There were many tribes represented from all across the United States from the eastern woodlands tribes, the plains peoples, and even the Pacific Islanders. We saw hula dancers, tepees, various native dances and songs from the represented tribes. I participated in as much as I could. The best part for me was talking to a Mohawk Iroquois man. He explained to me how the Cherokee who resisted/escaped the removal (Trail of Tears) joined with the Iroquois for protection. He called it genocide, which is what I’ve always thought it was. He spoke of how their family/clan system was set up. He told me how the clan mother was revered even more than the chef, and in fact the chef answered to her. This made sense to them because no one exists without a mother to bring them forth to the earth. He explained to me the beaver bowl of rights and how Benjamin Franklin was key in bringing their ideas of place and government to the colonies. The man explained that Franklin got it all wrong though. He turned it into a Bill of Rights for the white Anglo-Saxon male. He left out women, men of other races, and importantly Mother Earth and the animals and plants that were created for us to co-exist with. All of those people and living things lost their rights. That is when things fell apart. When there was illness, and not enough food. Polluted waters, and fighting over land – real wars. This really made me think about the situations facing eastern Kentuckians with coal mining. (I’ll leave it at that for now. That topic would be a whole other post.) But, apparently we are the 49th happiest state with only West Virginians being sadder than we are. That really hurts my heart that things are so out of focus for many of my fellow mountaineers.

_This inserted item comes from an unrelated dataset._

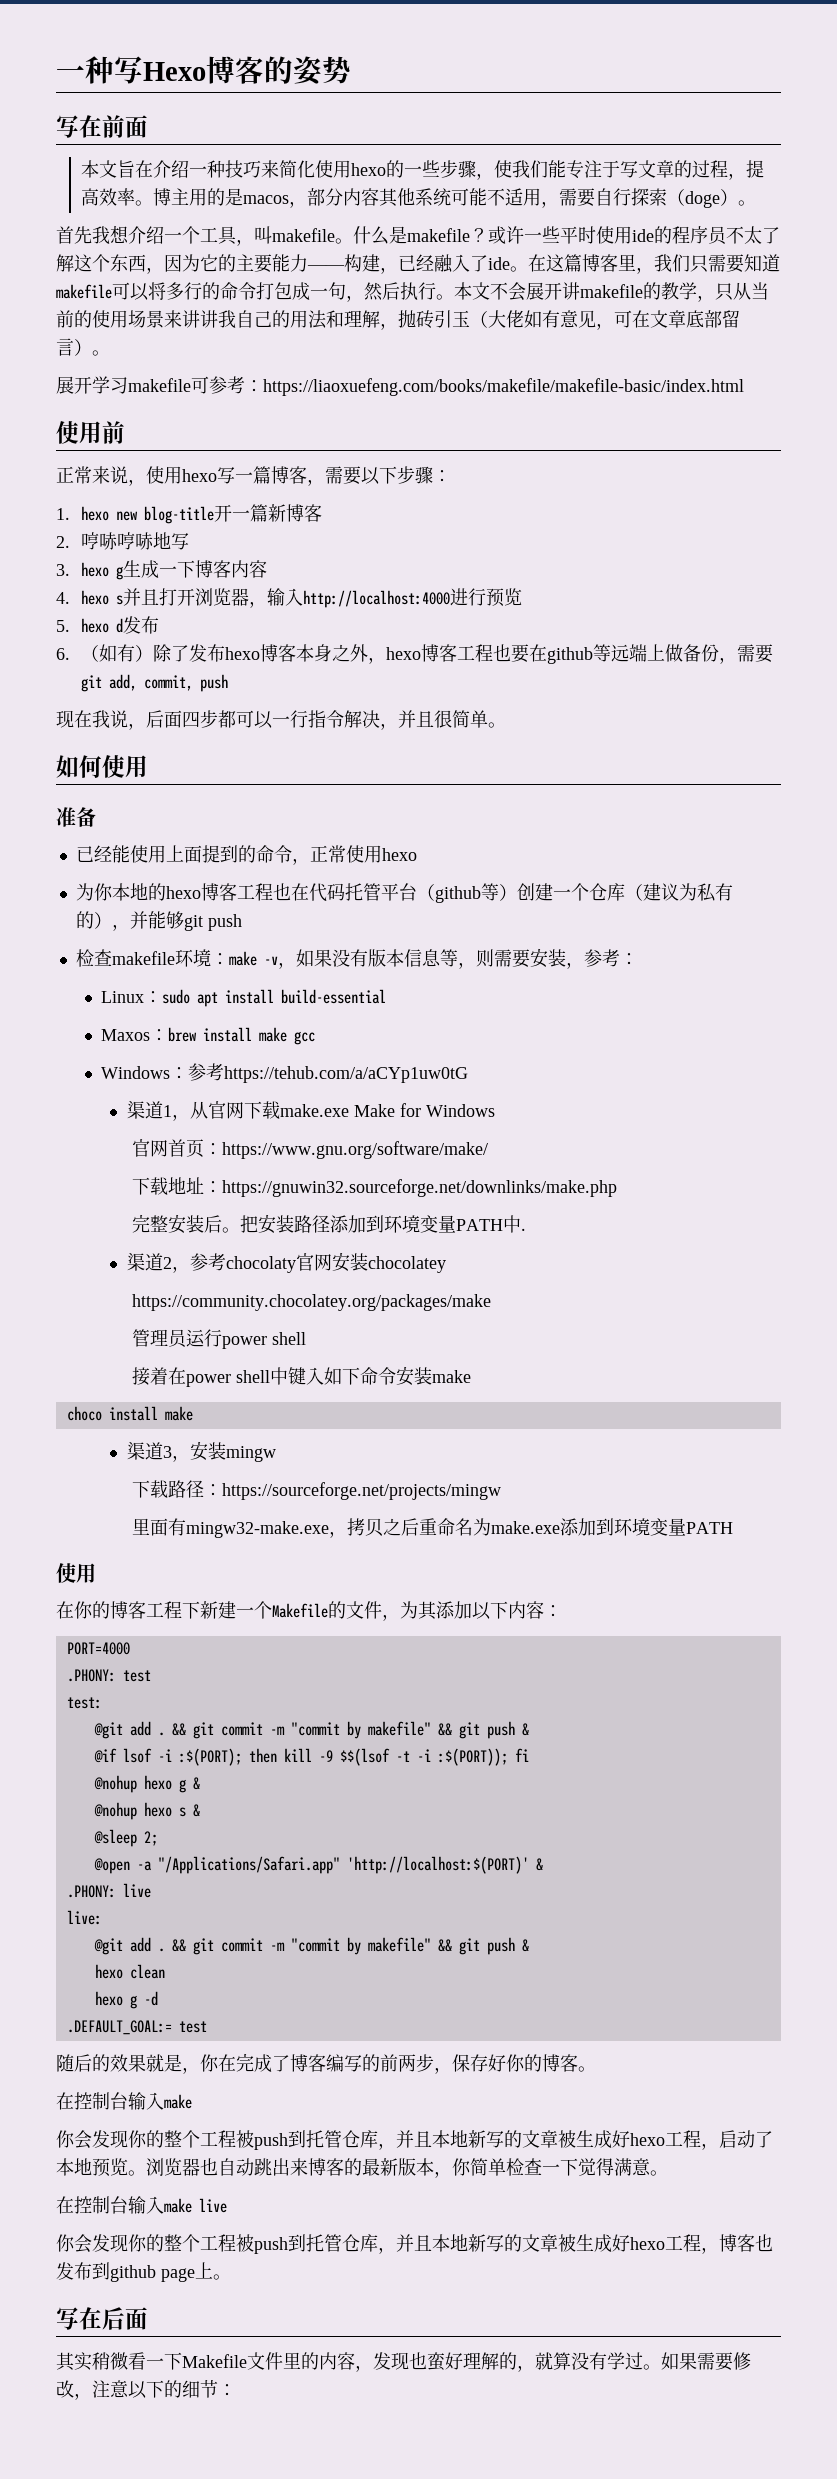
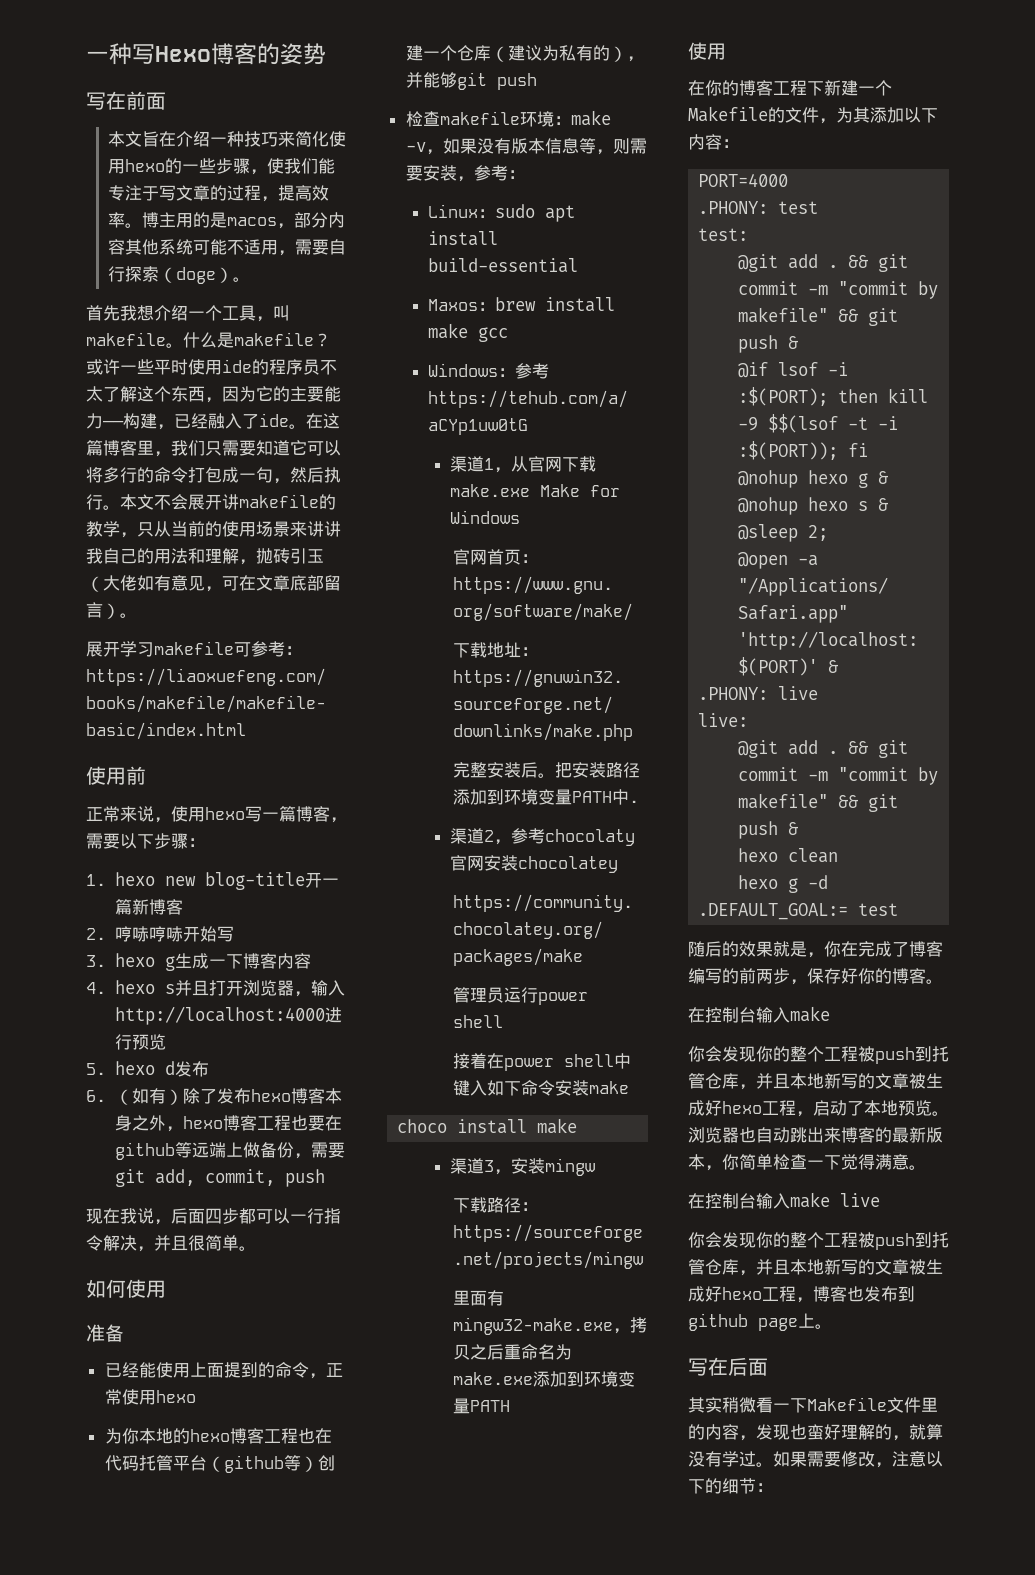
- 在这篇博客里，我们只需要知道makefile可以将多行的命令打包成一句，然后执行。
+ 在这篇博客里，我们只需要知道它可以将多行的命令打包成一句，然后执行。
- 2.哼哧哼哧地写
+ 2.哼哧哼哧开始写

I loved walking the girls around and showing them the artifacts, regalia, and pictures that were on display. They enjoyed seeing the wooden baby carrier (I forget what the woman called it. It wasn’t papoose.). Deladis got a kick out of the fact that we have one too, only not wooden. I found myself tearing up a little explaining to her that our people lived in log homes and stayed put a little more than the plains tribes. Our People. I wonder sometimes if I even have a right to say that. I look in the mirror and search for the characteristics that I saw in my great grandmother on my father’s side and the pictures of her mother. I believe that it is in my soul if not in my outward appearance, though I like to believe there is something of them in me.
The girls relished in hearing the drumming and seeing the dancing. Ivy nodded her head to the beat. Deladis was so excited she covered her face when she saw a man in full regalia doing the chicken dance. He did take on the soul of that creature perfectly. 🙂
So, in remembering a piece of our history, I feel like we are moving forward as a family. Homeschooling for us is not about sticking to some set of rules, or adopting practices just because a curriculum says so. Waldorf for us is about acknowledging our relationship with the Mother Earth, with God, and paying attention to the natural blessings of changing seasons, weather, good harvests, and the animals. It is about learning our place in that world and existing harmoniously as much as we can with what is natural. What is natural to us right now, is grounding ourselves in our rich history, and using that foundation to move us toward the future with a postive light.